Workflow solutions for very large workspaces

Very large Relativity workspaces (VLRWs) require a great deal of time and effort to maintain. As a result, it’s important to develop a plan to accommodate the workflow before your workspace reaches VLRW status. Making workflow changes after this point is inefficient and can be very time consuming.

Use the following best practices to plan your VLRW workflow and improve overall performance. These guidelines can also be a helpful starting point for educating Relativity users. This guide also outlines the best practices for setting up and working in VLRWs.

For more information on the management of very large and complex workspaces and engaging Relativity for assistance, visit Recommendations for managing very large workspaces in RelativityOne.

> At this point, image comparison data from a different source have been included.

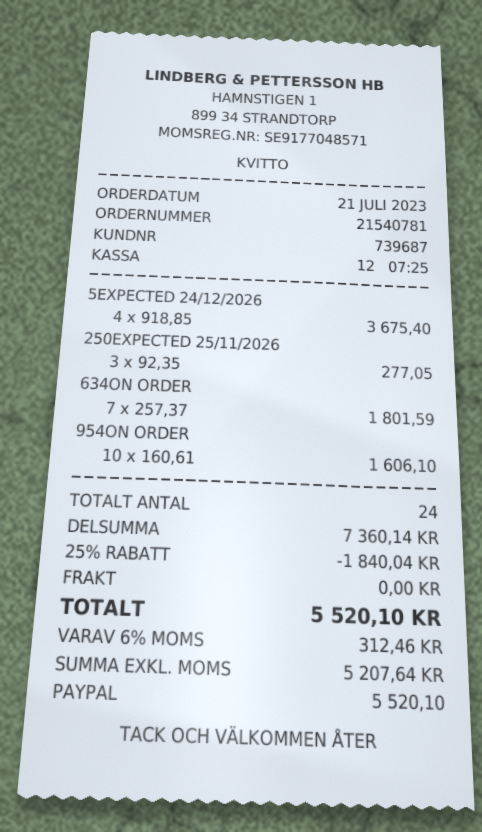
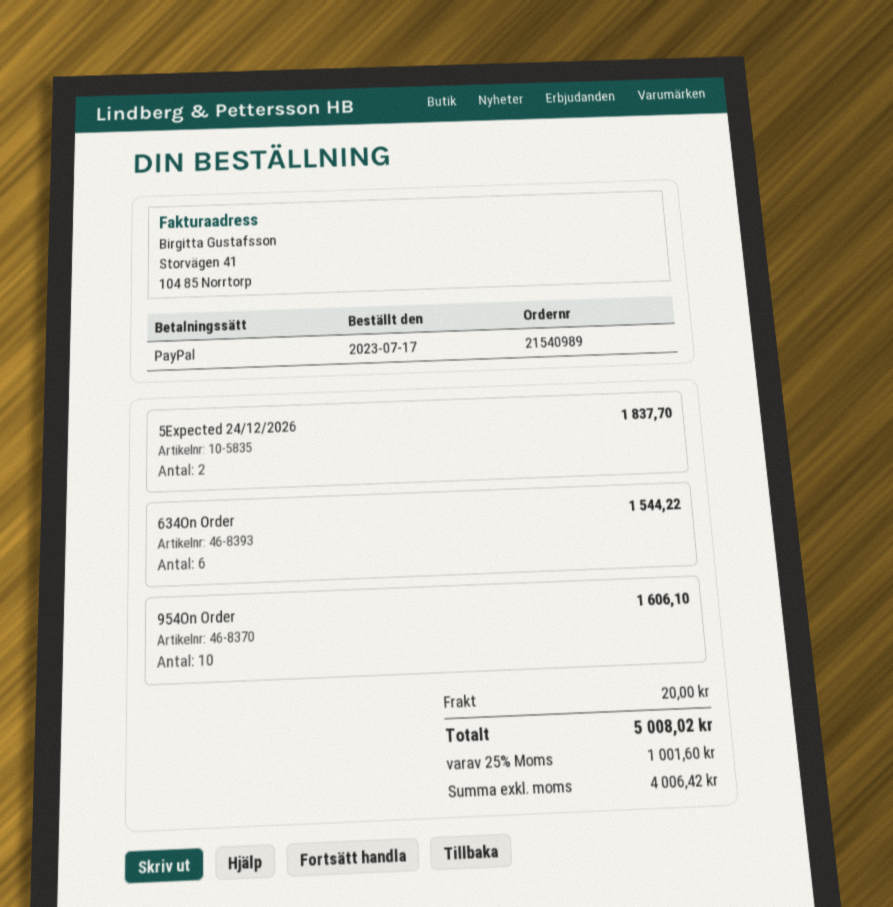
order number: 21540781 -> 21540989
order date: 2023-07-21 -> 2023-07-17
5EXPECTED 24/12/2026: 4 for 3675.40 -> 2 for 1837.70
250EXPECTED 25/11/2026: 3 for 277.05 -> none
634ON ORDER: 7 for 1801.59 -> 6 for 1544.22
discount: 25% = 1840.04 -> none
shipping: 0.00 -> 20.00
net: 5207.64 -> 4006.42
tax: 6% = 312.46 -> 25% = 1001.60
total: 5520.10 -> 5008.02

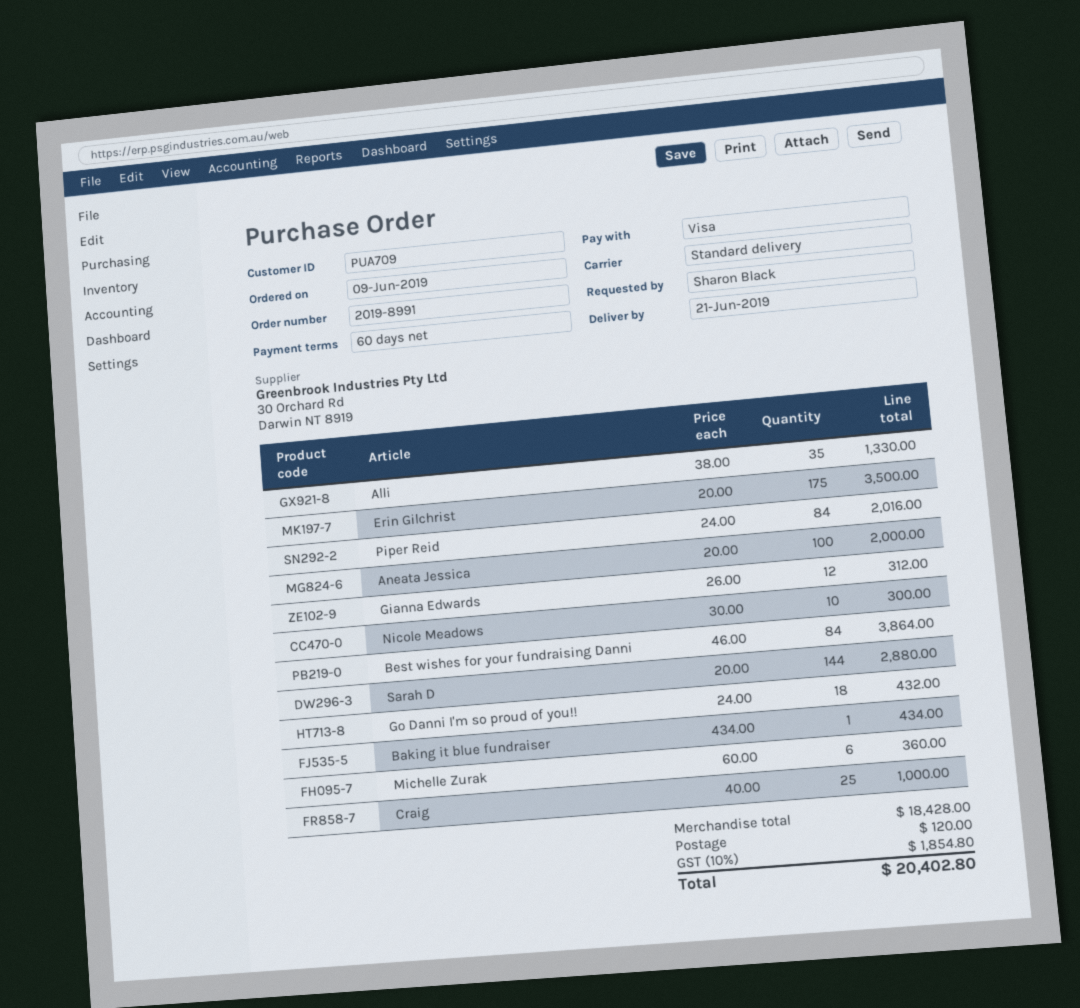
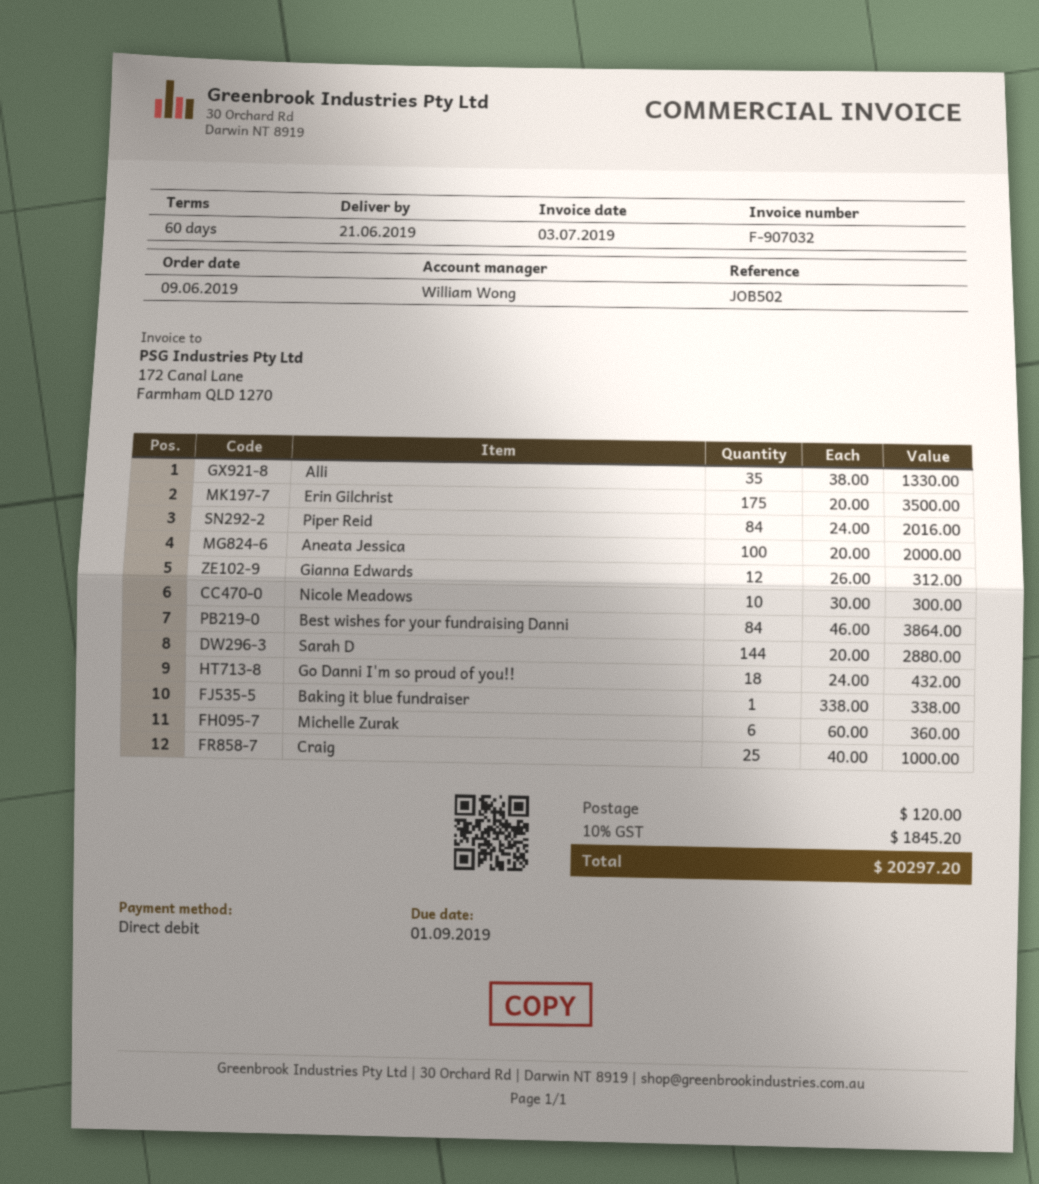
payment method: Visa -> direct debit
Baking it blue fundraiser: 1 x 434.00 = 434.00 -> 1 x 338.00 = 338.00
tax: 10% = 1854.80 -> 10% = 1845.20
total: 20402.80 -> 20297.20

Workspace Administration and Optimization

Workspace size and activity factors

For information on migrating workspaces to RelativityOne, see Data Migration.

Fields

Too many or overly bloated fields can dramatically impact database performance. Use the following guidelines to improve field efficiency:

  • Keep fixed-length text fields to the minimum size needed.
  • Set fixed-length text fields to no more than 400 characters.
  • Store choice data in single-choice or multiple-choice fields if possible.
  • Use separate objects to store repetitive content when possible.
  • Set up fields as Unicode in advance because the system must re-index a field if the change is made following data load.
  • Only include fields in the text index when it’s necessary to do so. Alternatively, create a separate dtSearch index when you need to search fields.
  • Only create fields in large workspaces during off hours, as doing so during business hours can cause the Document table to lock, which causes performance issues.
Note: Creating additional Document object fields in large workspaces can disrupt review and coding for the duration of the field creation. You may see a warning message for large workspaces when this situation occurs, along with the number of active reviewers who may be impacted during field creation. You also have the option of canceling field creation and retrying the operation during off hours, which is especially useful in large workspaces. For more details, see Fields.
Field creation warning for large workspaces

Folders

You can use folders to organize documents to reflect their original storage. However, in a large workspace, the use of folders can cause performance issues. Folders perform searches in the background to display documents. If searches begin to take longer as more documents are loaded, consider the following options:

  • Combine folders and then use custom views to achieve similar organization.
  • Create a multiple-choice field and populate the field with the folder path. This will create an entry in the field tree to allow for organizing the documents by the original folder path and users can folder documents in multiple locations.

Index management

Optimized indexing requires some knowledge of your data. Scrubbing your data before indexing saves time when creating an index and returning search results.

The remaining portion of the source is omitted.